● REQUIRED ACTION: What is needed is a faithful transcription of all the data below, pictures excluded.

╭──

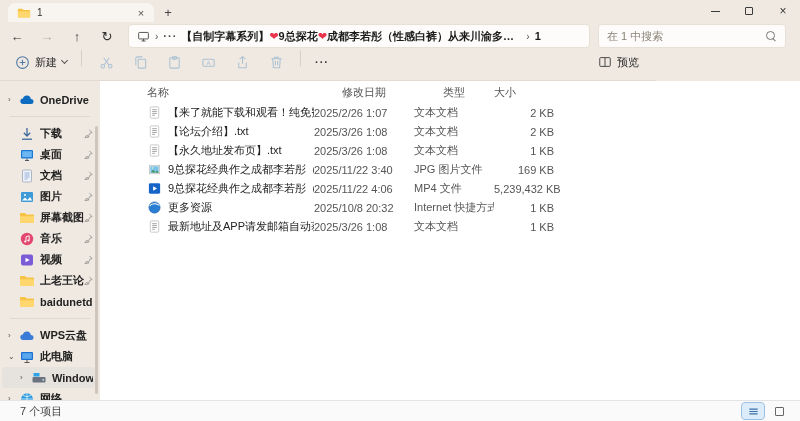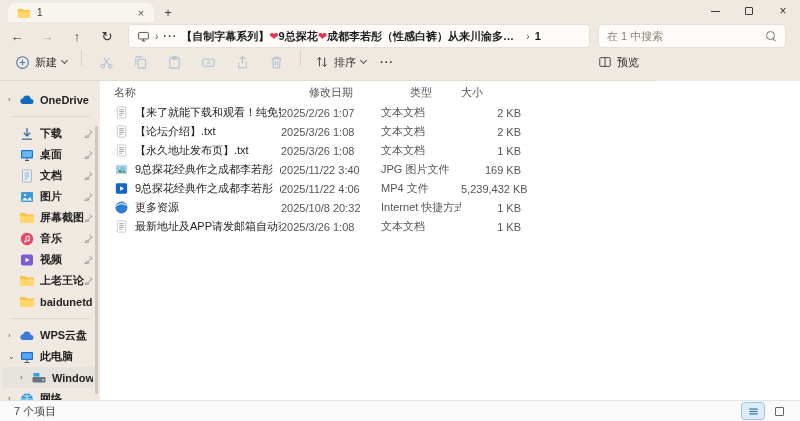"排序" div.tb-btn { html: <div> <svg> <path></path> <path></path> </svg> <span>排序</span> <span></span> </div> -> none }
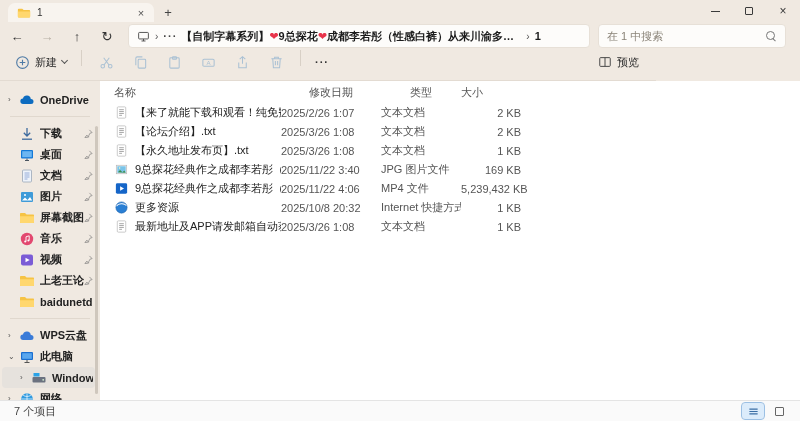"名称" .filepane { padding-left: none -> 33px }
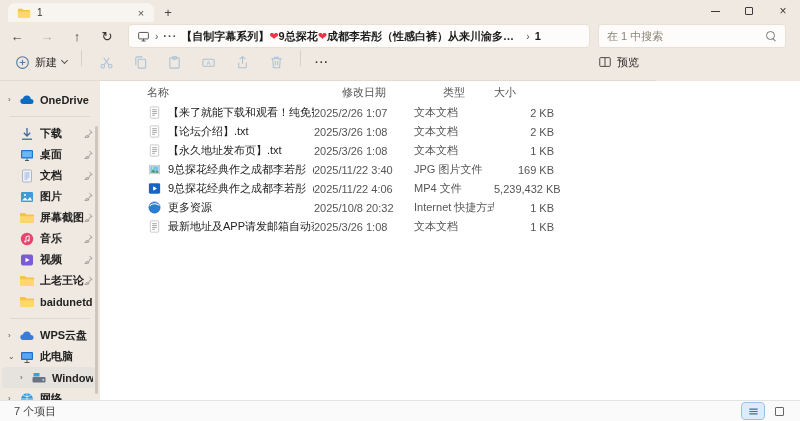"7 个项目" .scount { margin-left: 14px -> 20px }
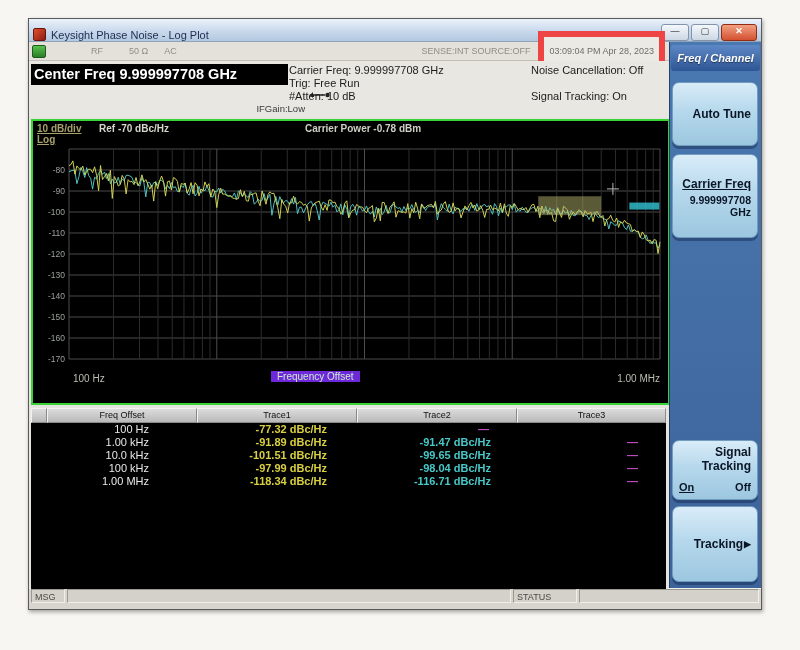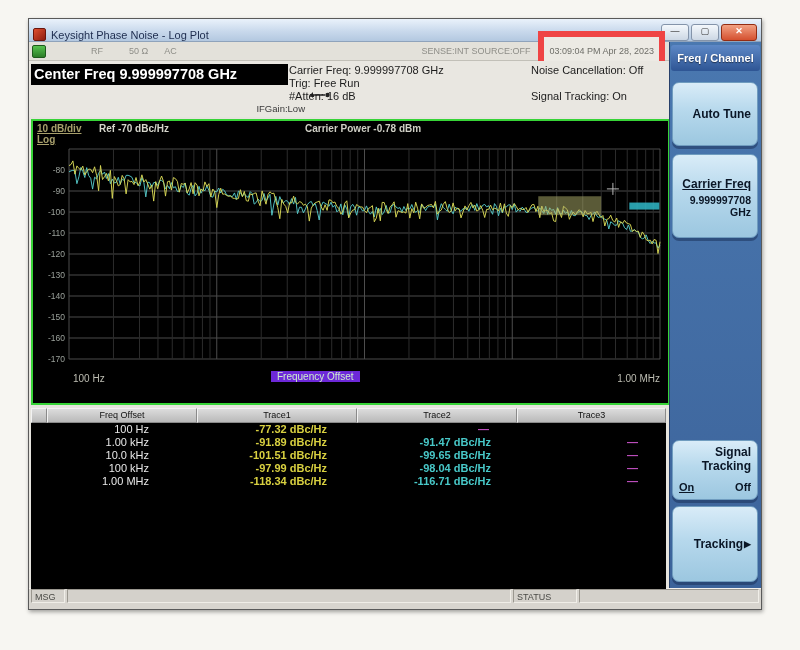"Freq / Channel" .menuhdr { font-style: none -> italic }
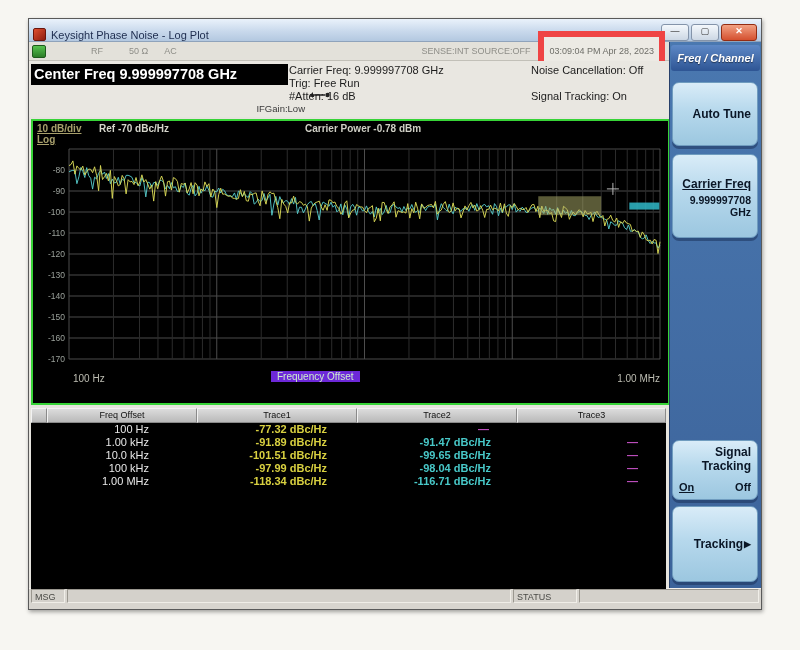"#Atten: 16 dB" div { text: 16 -> 10 }
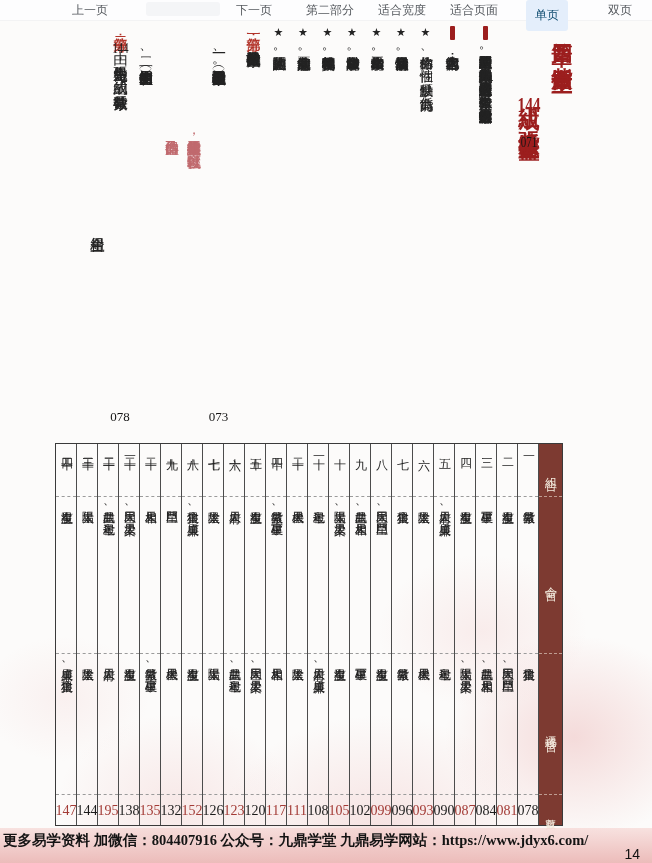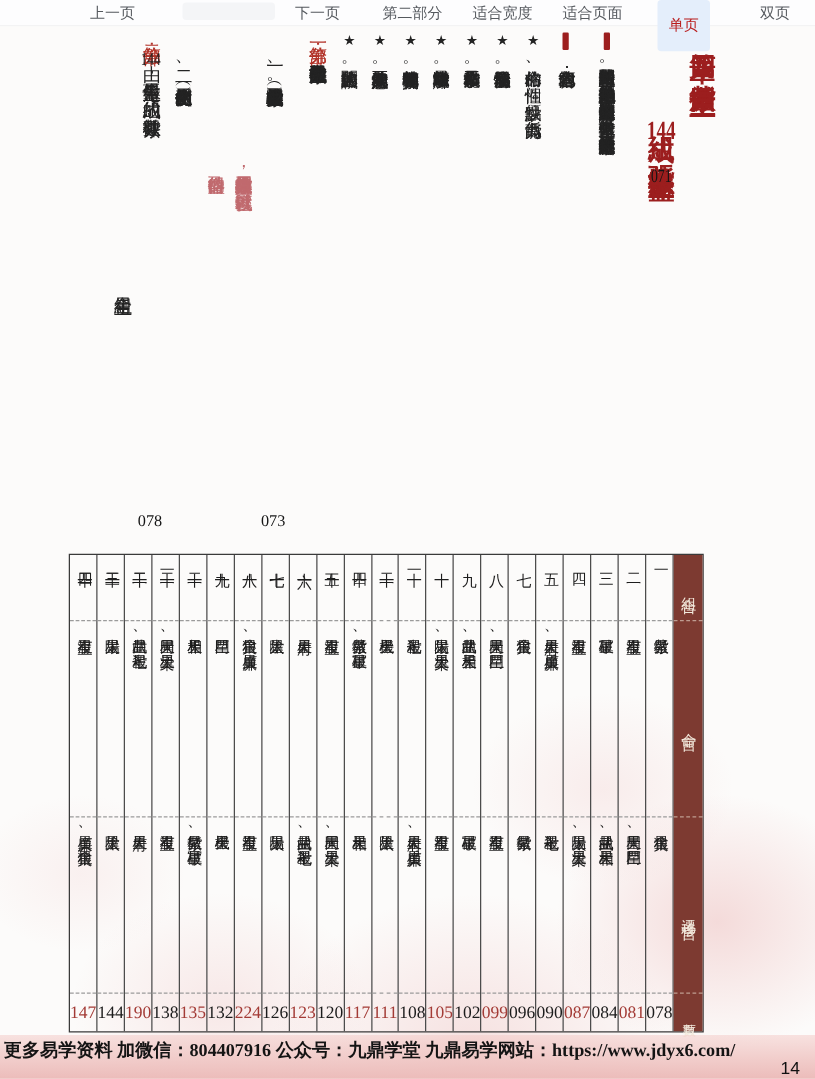"单页" .tb.active { color: #b91c1c -> #0c4a6e; padding: 12px 9px -> 7px 9px }
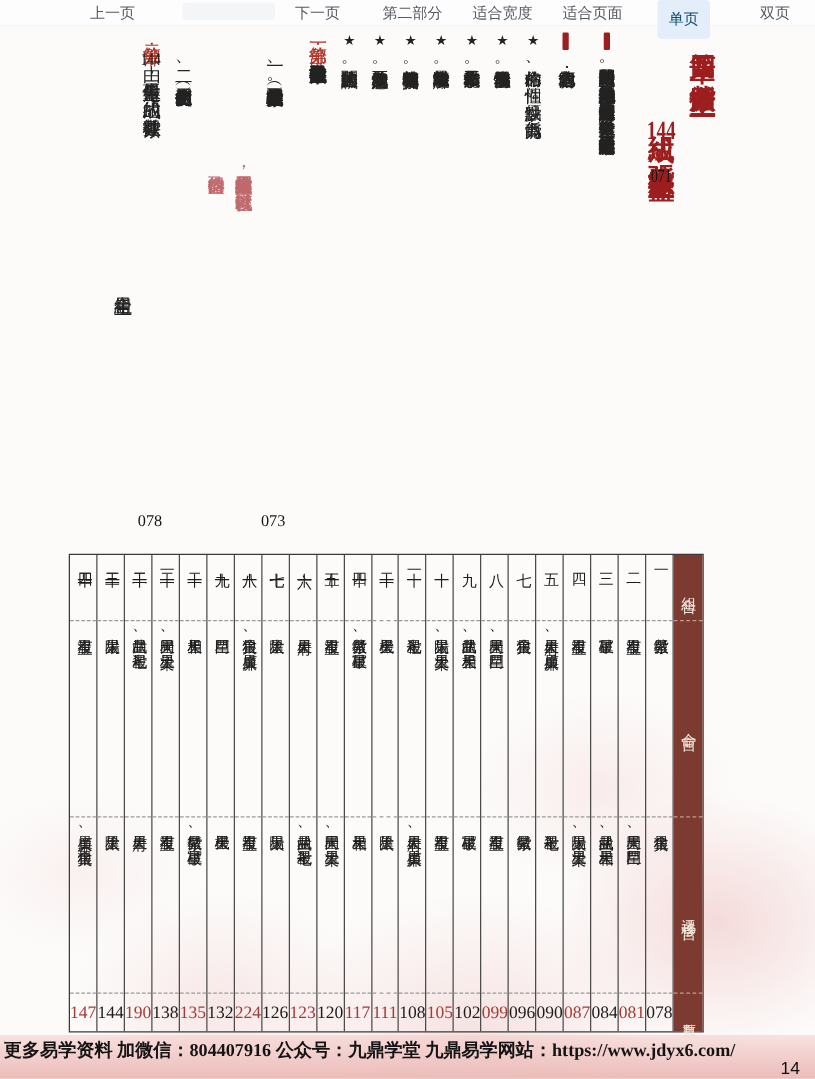"190" div.tc { text: 190 -> 195 }
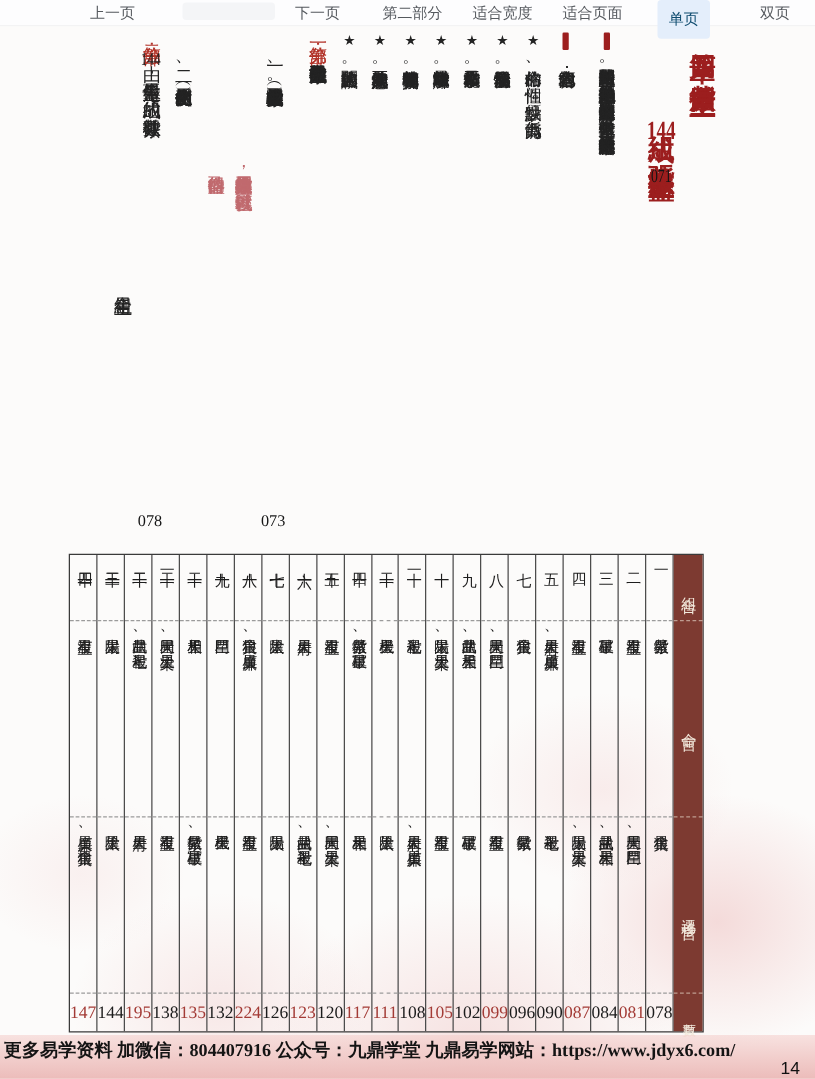"224" div.tc { text: 224 -> 152 }
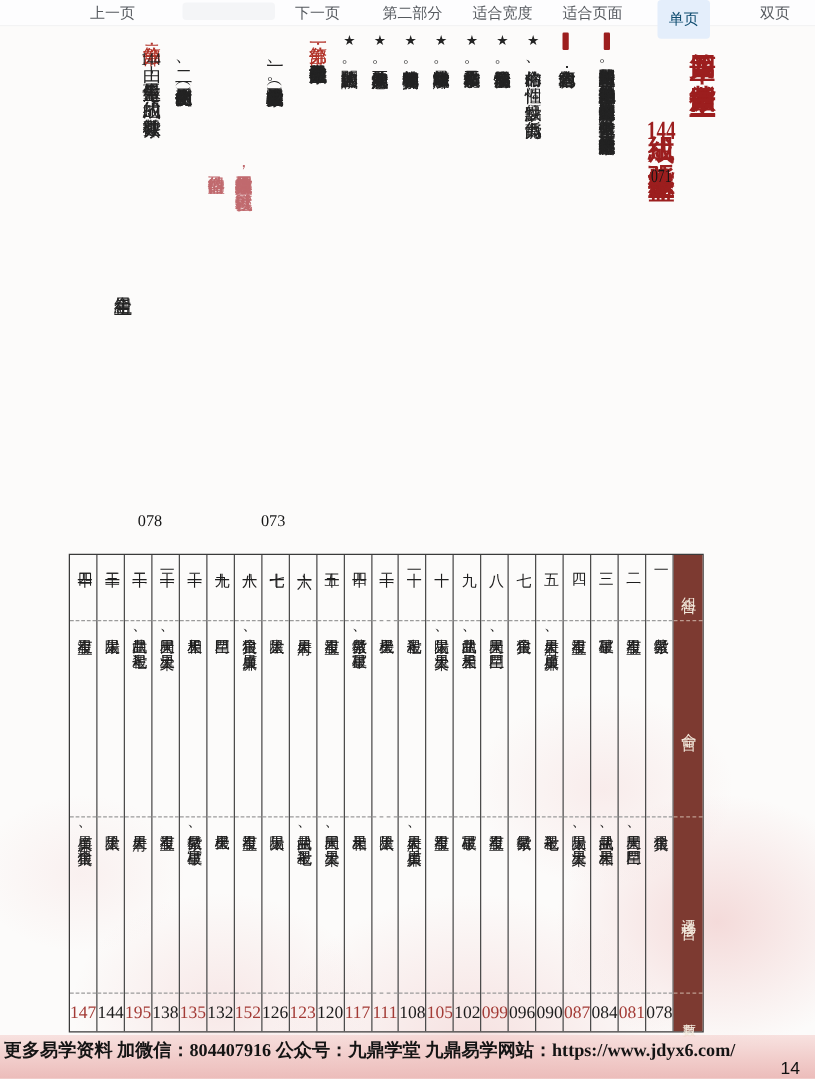"093" div.tcol { html: none -> <div> <div>六</div> <div>太陰星</div> <div>天機星</div> <div>093</div> </div> }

╰──

● WRITTEN SOLUTION:
"排序" div.tb-btn { html: <div> <svg> <path></path> <path></path> </svg> <span>排序</span> <span></span> </div> -> none }
"名称" .filepane { padding-left: none -> 33px }
"7 个项目" .scount { margin-left: 14px -> 20px }
"Freq / Channel" .menuhdr { font-style: none -> italic }
"#Atten: 16 dB" div { text: 16 -> 10 }
"单页" .tb.active { color: #b91c1c -> #0c4a6e; padding: 12px 9px -> 7px 9px }
"190" div.tc { text: 190 -> 195 }
"224" div.tc { text: 224 -> 152 }
"093" div.tcol { html: none -> <div> <div>六</div> <div>太陰星</div> <div>天機星</div> <div>093</div> </div> }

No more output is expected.